Tournament statistics
- Matches played: 6
- Goals scored: 26 (4.33 per match)
- Top goal scorer: Paul Pömpner (5 goals)

= 1913 German football championship =

The 1913 German football championship, the 11th edition of the competition, was won by VfB Leipzig, defeating Duisburger SV 3–1 in the final.

VfB Leipzig won its third national championship, having previously taken out the title in 1903 and 1906 as well as making a losing appearance in the 1911 final. Leipzig became the first club to win three German championships and would make another appearance in the final in 1914, the last in the club's history. For Duisburger SV it was the sole appearance in the championship final.

Leipzig's Paul Pömpner was the top scorer of the 1913 championship, with five goals.

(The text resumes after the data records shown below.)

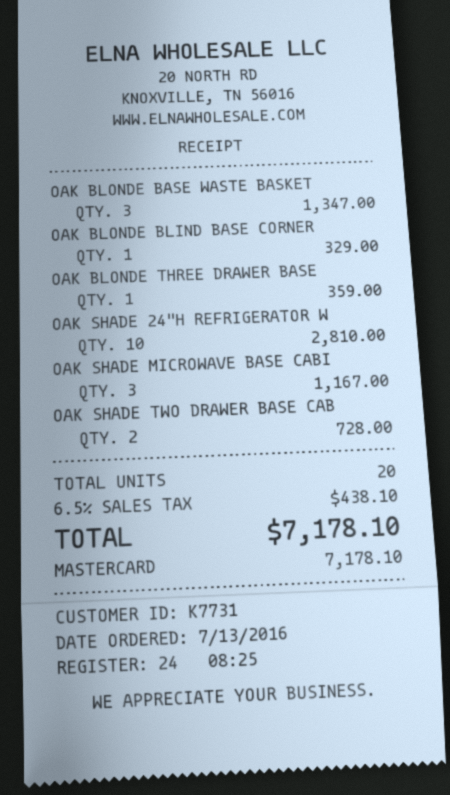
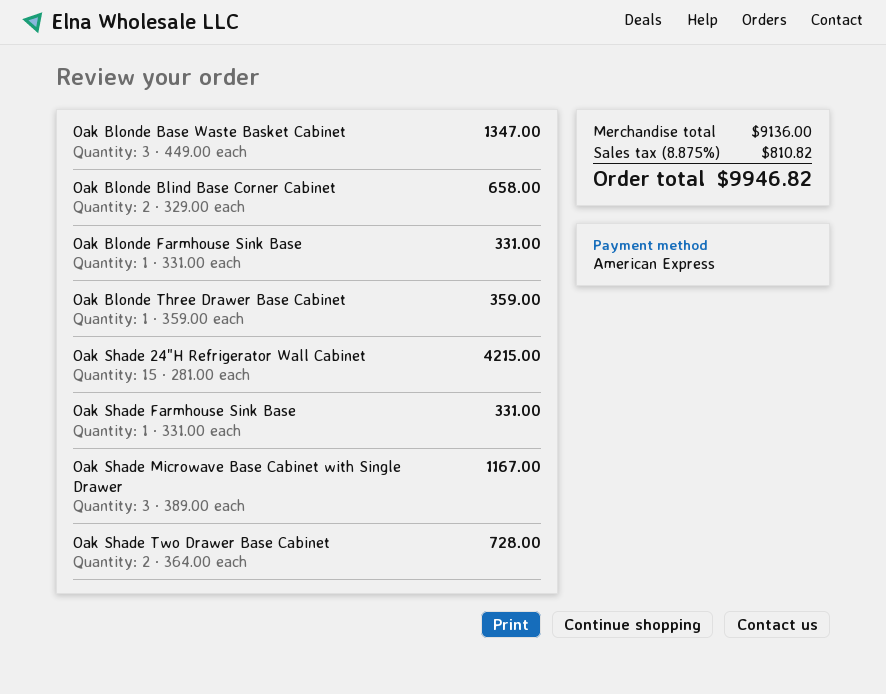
payment method: Mastercard -> American Express
OAK BLONDE BLIND BASE CORNER: 1 for 329.00 -> 2 for 658.00
OAK SHADE 24"H REFRIGERATOR W: 10 for 2810.00 -> 15 for 4215.00
Oak Blonde Farmhouse Sink Base: none -> 1 for 331.00
Oak Shade Farmhouse Sink Base: none -> 1 for 331.00
tax: 6.5% = 438.10 -> 8.875% = 810.82
total: 7178.10 -> 9946.82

Nominally eight clubs qualified for the competition played in knock-out format, the champions of each of the seven regional football championships as well as the defending German champions. The Northern German championship however was determined after the German championship had started and its winner, Eintracht Braunschweig, was unable to participate.

==Qualified teams==
The teams qualified through the regional championships:
| Club | Qualified as |
| Prussia Königsberg | Baltic champions |
| Askania Forst | South Eastern German champions |
| Viktoria 89 Berlin | Brandenburg champion |
| VfB Leipzig | Central German champions |
| Duisburger SV | Western German champions |
| Stuttgarter Kickers | Southern German champions |
| Holstein Kiel | Holders |

==Competition==

===Quarter-finals===
The quarter-finals, played on 13 and 20 April 1913:

- Holstein Kiel received a bye in the quarter-finals.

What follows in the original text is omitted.